Is online political participation “real” participation though? I would argue yes.  Online political participation seemsto have become just one form of real political participation.  Online news is the same news being communicated offline, online political discussions are the same discussions taking place offline, and a follower on twitter is a real supporter.

Limitations of Online Political Participation

Of course, some limitations do exist for those who choose only to participate in politics online.  You cannot volunteer for a cause or candidate online (but you can donate!), a youtube video probably cannot convey the true emotion of a political speech or rally, and perhaps importantly you cannot vote online.  Should citizens decide to only participate in politics online there would be severe consequences.  My guess however is that citizens who are actively engaged online will also participate in these offline political activities.
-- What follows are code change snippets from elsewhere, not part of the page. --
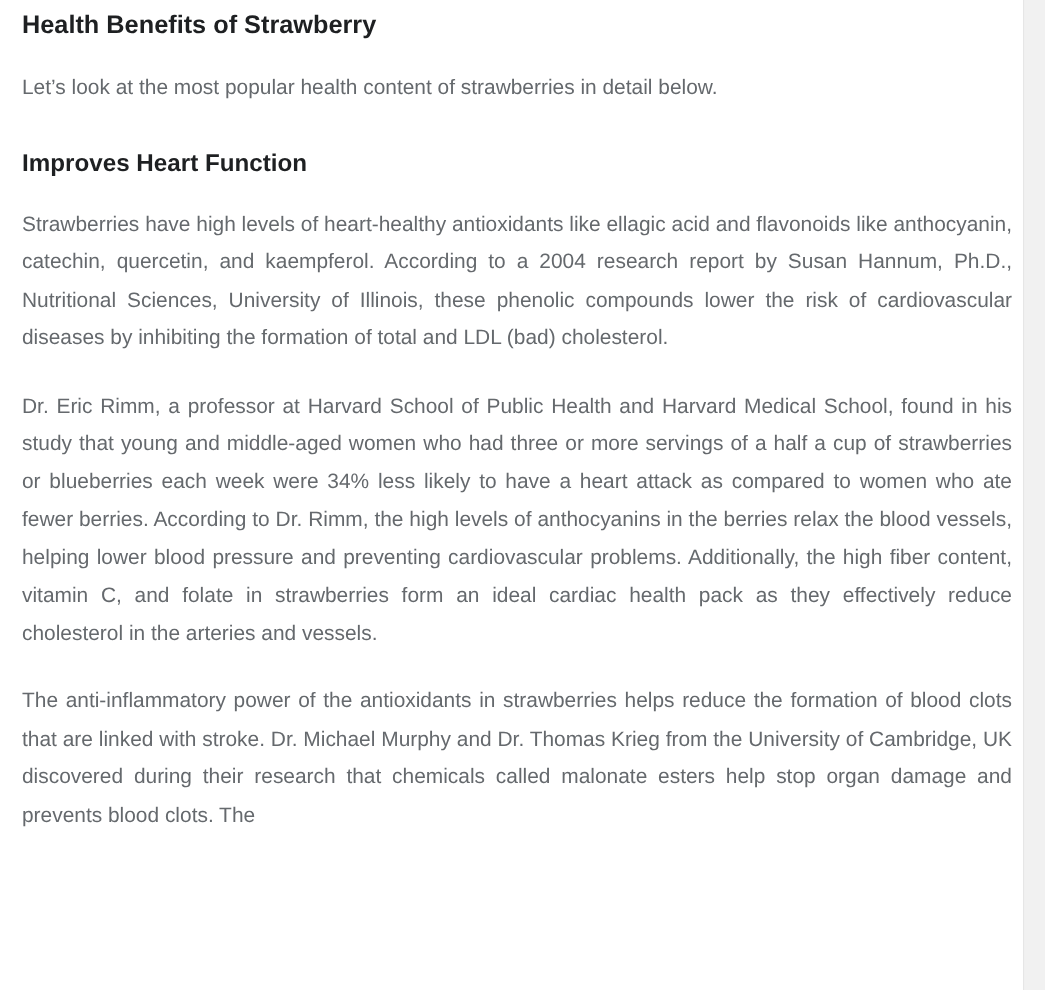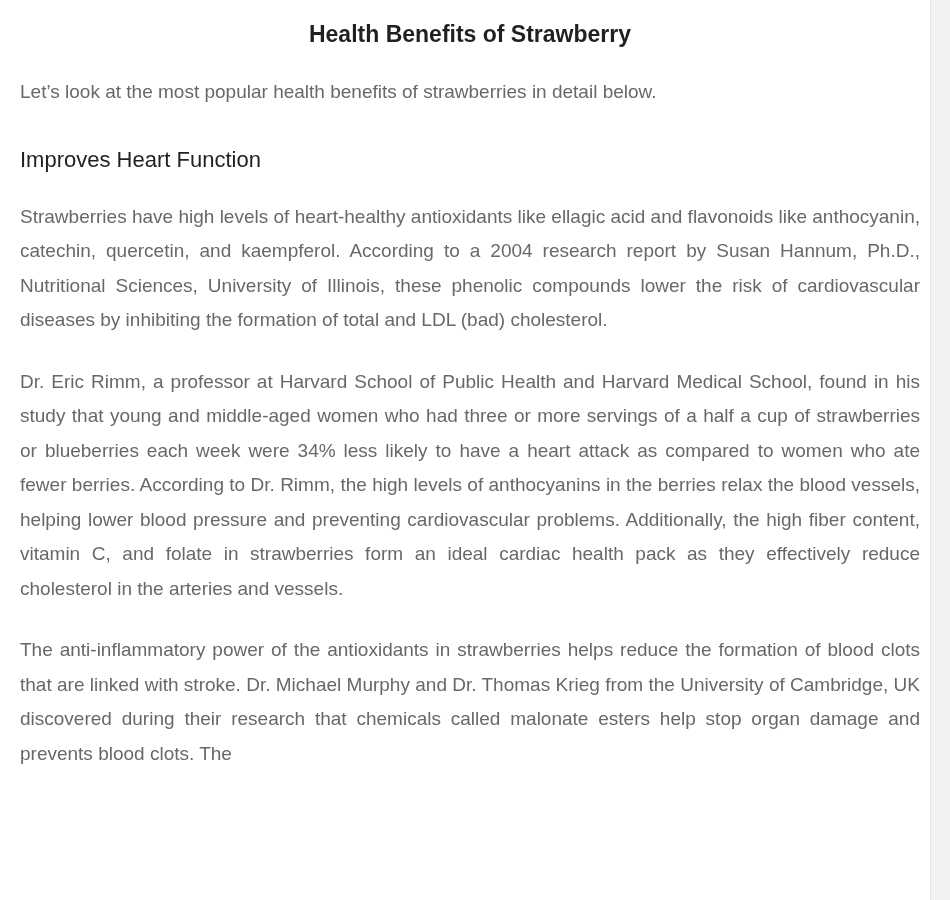"Health Benefits of Strawberry" h1.page-title { margin: 12px -> 0; text-align: center -> none }
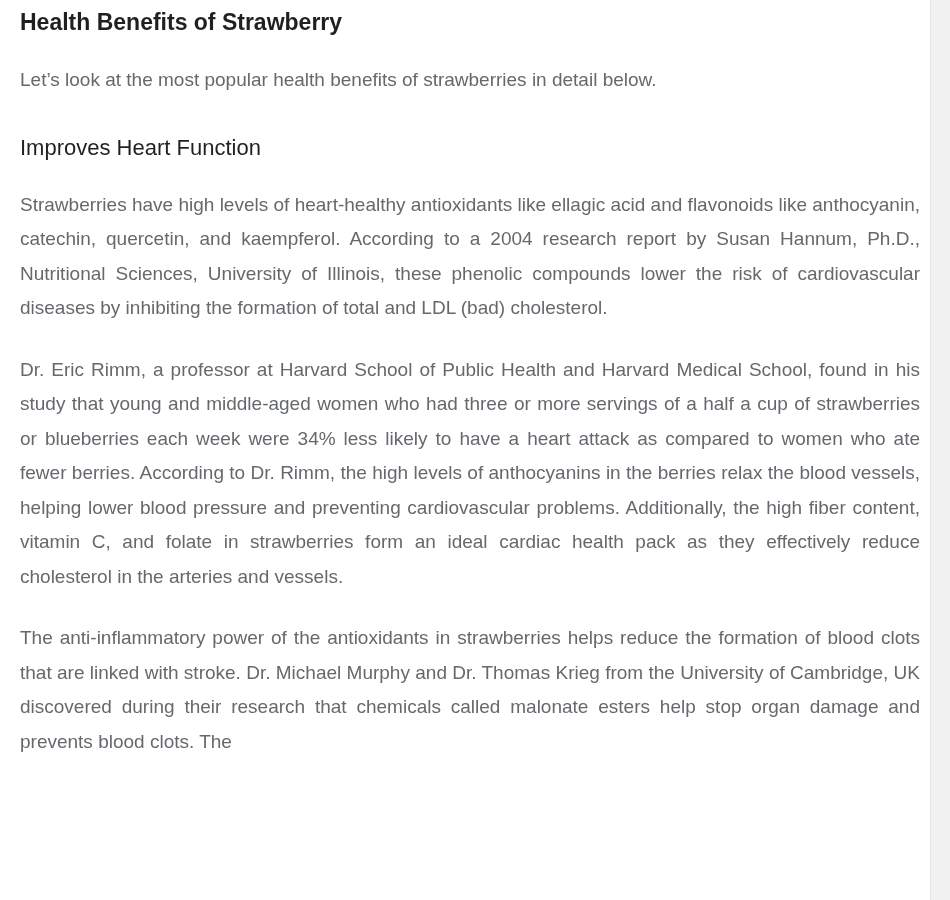"Let’s look at the most" p.body-text { text: benefits -> content }
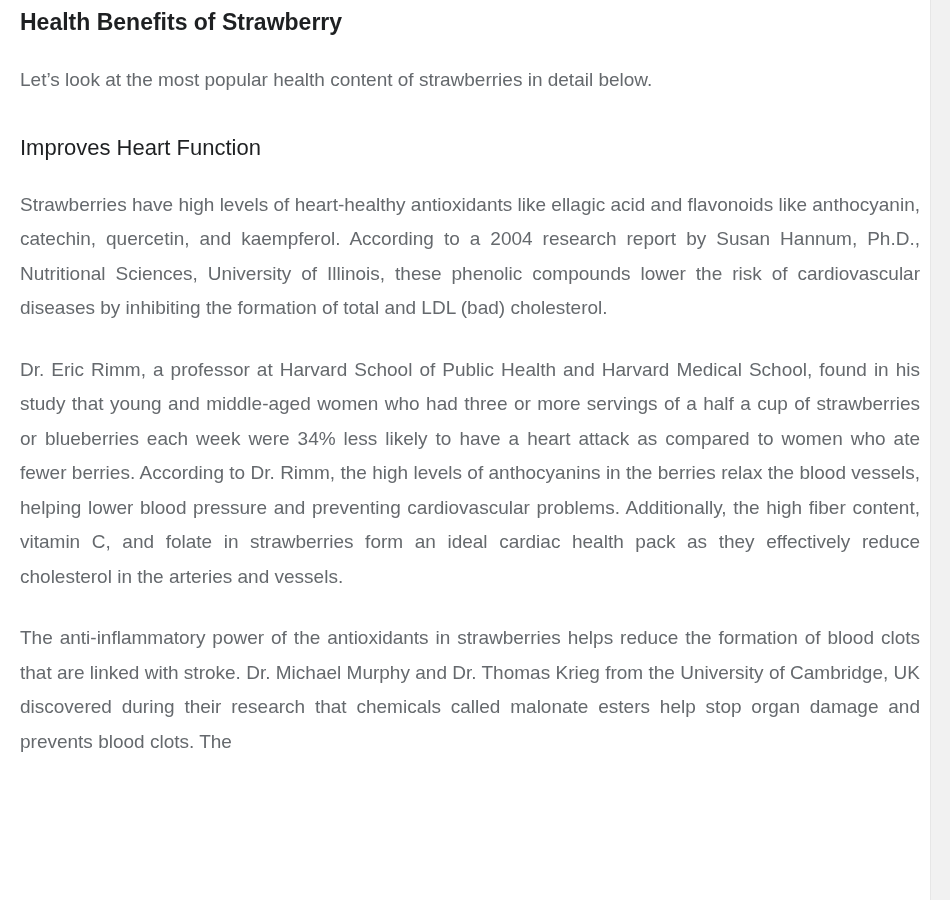"Improves Heart Function" h2.section-heading { font-weight: normal -> bold }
Blogs and commenting features foster political discussion and debate

Implications of Online Political Information for Democracy

Despite its limitations, I think online political participation is beneficial for democracy.  Whereas many citizens may be reluctant to invest time and resources into offline political participation, the internet provides a more convenient way to become involved.  Additionally, citizens who may feel they don’t have the knowledge or qualifications to actively participate in ‘real’ political activities may be less intimidated by joining an online group, following political leaders on twitter, commenting on news stories, or posting a link to a news story.  Basically, the internet lowers the cost of political participation and allows more people to become informed and more involved in politics. I think inline political participation provides the same quality and value of other forms of political participation.  Not only does the internet increase the number of citizens involved in politics by providing online resources and venues for political participation, but it also leads to a more informed and engaged citizenry that actively participates in politics both on and off line.

  1. April 14, 2011 at 1:57 pm

    This is a good-looking post. The screen captures w/descriptions look really nice. The headings help organize and structure the post. Good job.

    Be sure to review the text carefully (last paragraph says “inline political participation” instead of, I assume, “online”).

    Also, use an active voice. Don’t pose the question of whether online participation is real and then say “I would argue yes.” Actively and clearly state that online participation is real participation.